Из-под кровати, где обычно хранилось пиво, он вытащил коробку с копиями текста. Ей надо было взять себе один экземпляр, прочитать его и разметить текст; для первой репетиции такой подготовки достаточно.
— А кто будет играть мужа? — спросила она. — Как его там? Стэнли Ковальского?
— Это еще одна проблема, — сказал он. — У меня есть два-три актера, которые с этой ролью, наверное, справились бы, но я сам так давно не играл, скучаю по сцене — и я подумал: черт с ним, это же последняя постановка! Так что Ковальского буду играть я.
Глава третья
— «А, Стэнли! — читала Люси. — Вот и я, прямо из ванны, надушилась, словно заново на свет родилась»[51].
Но вместо того чтобы произнести следующую реплику голосом Стэнли Ковальского в присущей ему зловещей манере, Джек Хэллоран вышел из роли и опять превратился в ментора.

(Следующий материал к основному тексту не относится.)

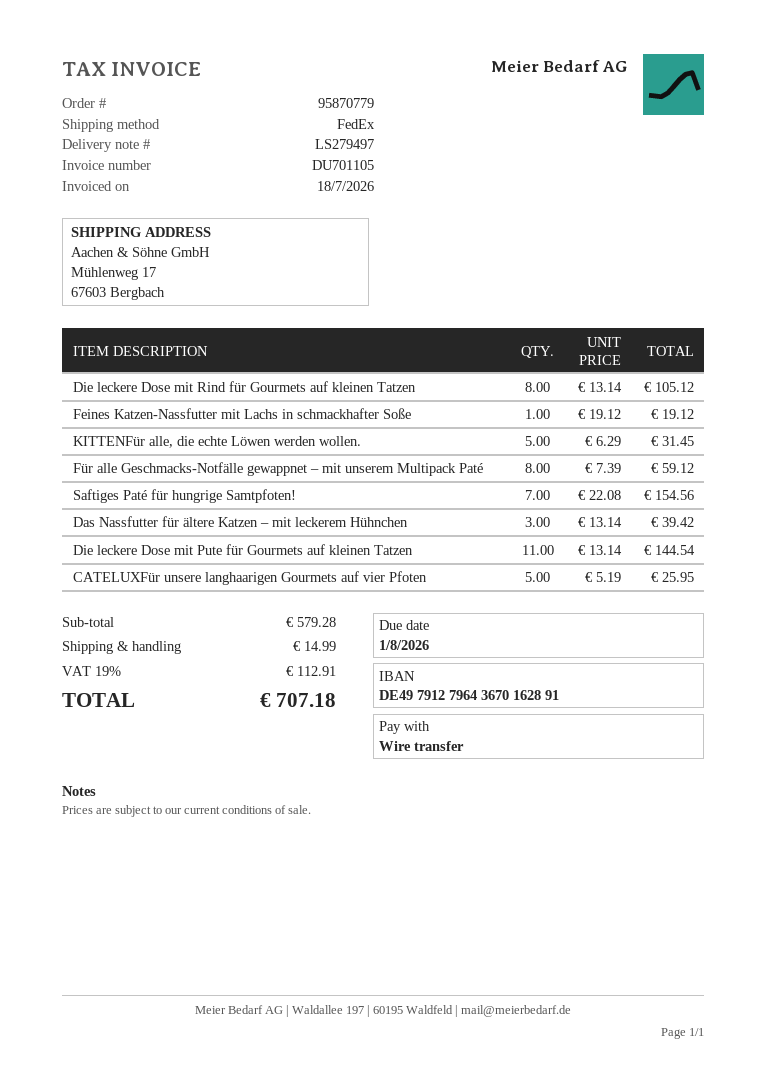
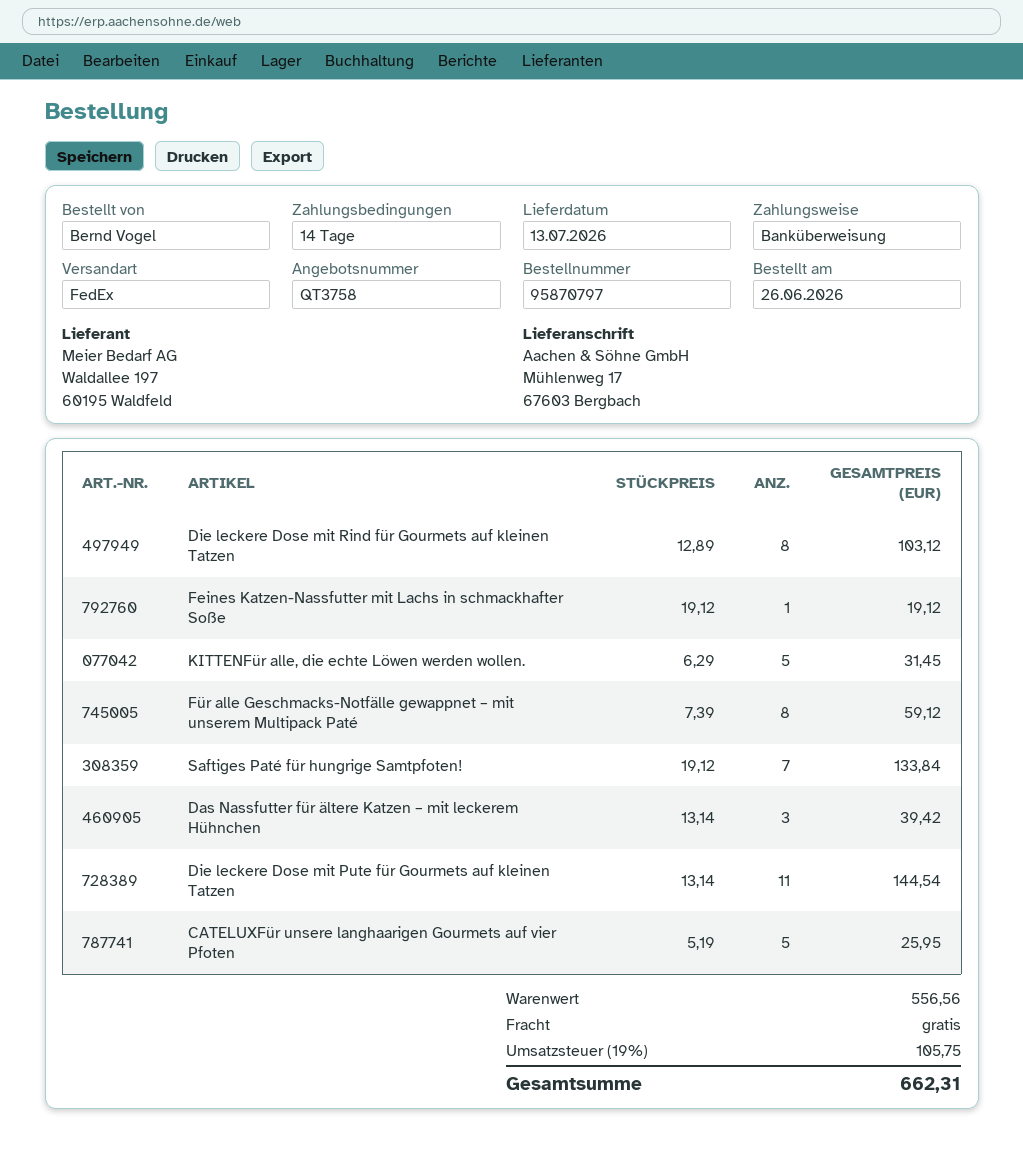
order number: 95870779 -> 95870797
Die leckere Dose mit Rind für Gourmets auf kleinen Tatzen: 8 x 13.14 = 105.12 -> 8 x 12.89 = 103.12
Saftiges Paté für hungrige Samtpfoten!: 7 x 22.08 = 154.56 -> 7 x 19.12 = 133.84
subtotal: 579.28 -> 556.56
shipping: 14.99 -> 0.00
tax: 19% = 112.91 -> 19% = 105.75
total: 707.18 -> 662.31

— Подожди, дорогая, — сказал он. — Дай я тебе объясню. Мы знаем, что публика должна с самого начала подозревать, что Бланш может оказаться сумасшедшей, — иначе никто не поверил бы финальной сцене. Но я боюсь, ты слишком быстро сводишь ее с ума. Если ты уже здесь будешь выходить с таким истеричным лицом и с этой истеричной интонацией, пьеса лишится всей своей напряженности. Ты как бы сдаешь всю постановку, понимаешь?
— Джек, конечно, я все понимаю, — сказала она. — Я просто никакой истерики не заметила, вот и все.

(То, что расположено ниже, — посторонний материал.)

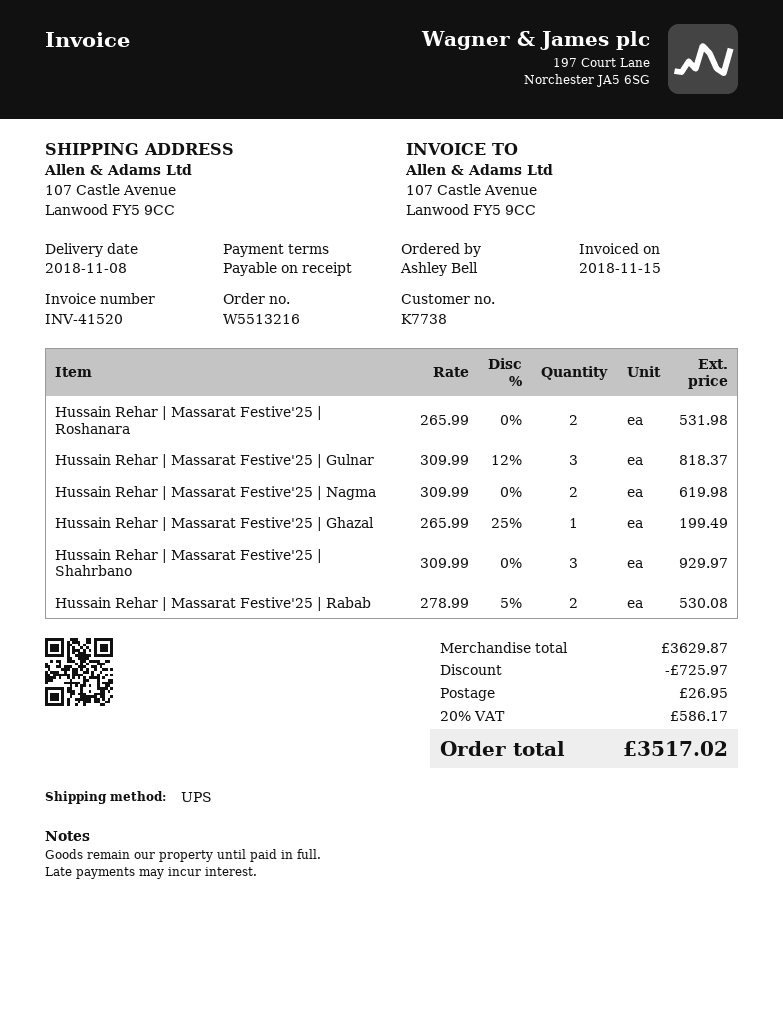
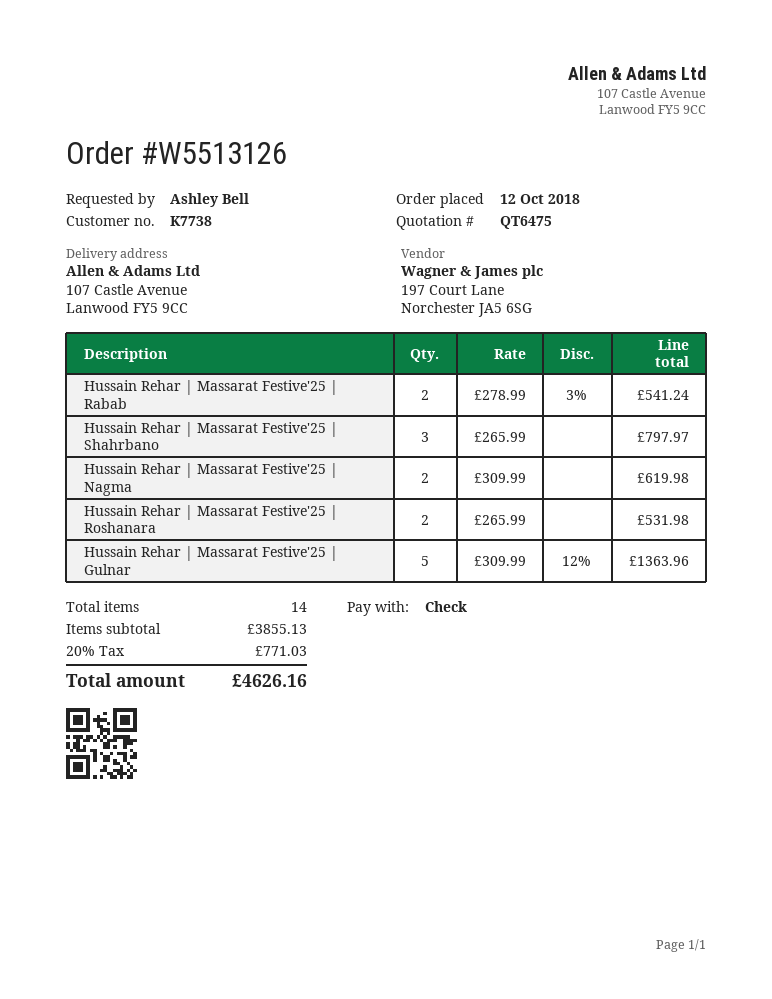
order number: W5513216 -> W5513126
Hussain Rehar | Massarat Festive'25 | Gulnar: 3 x 309.99 - 12% = 818.37 -> 5 x 309.99 - 12% = 1363.96
Hussain Rehar | Massarat Festive'25 | Ghazal: 1 x 265.99 - 25% = 199.49 -> none
Hussain Rehar | Massarat Festive'25 | Shahrbano: 3 x 309.99 = 929.97 -> 3 x 265.99 = 797.97
Hussain Rehar | Massarat Festive'25 | Rabab: 2 x 278.99 - 5% = 530.08 -> 2 x 278.99 - 3% = 541.24
subtotal: 3629.87 -> 3855.13
discount: 725.97 -> none
shipping: 26.95 -> none
tax: 20% = 586.17 -> 20% = 771.03
total: 3517.02 -> 4626.16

— Ну, может, я не очень понятно выразился, но идея такая. И вот что еще. Мы знаем, что Бланш ненавидит Стэнли; он ей отвратителен во всех своих проявлениях — с этим у тебя проблем нет. Но в глубине души — невольно, бессознательно — он ее привлекает. Явно это не выражается, но это должно там присутствовать, если мы хотим раскрутить это позже. Понимаю, что ты все это знаешь, детка, — просто у тебя пока не получается это показать. Смотри, следующие несколько реплик в этом отношении очень важные — когда она просит его застегнуть пуговицы на спине. Здесь нужен не просто издевательский флирт, как ты только что прочитала, — здесь должен присутствовать как минимум оттенок, пусть едва уловимый, реального флирта, реального заигрывания.
И Люси оставалось только сказать ему, что она сейчас расплачется. Они тренировались уже в третий или четвертый раз, и ей казалось, что уверенность у нее не только не прибавляется, а становится с каждым днем все меньше и меньше. Один запах сцены уже внушал ей ужас.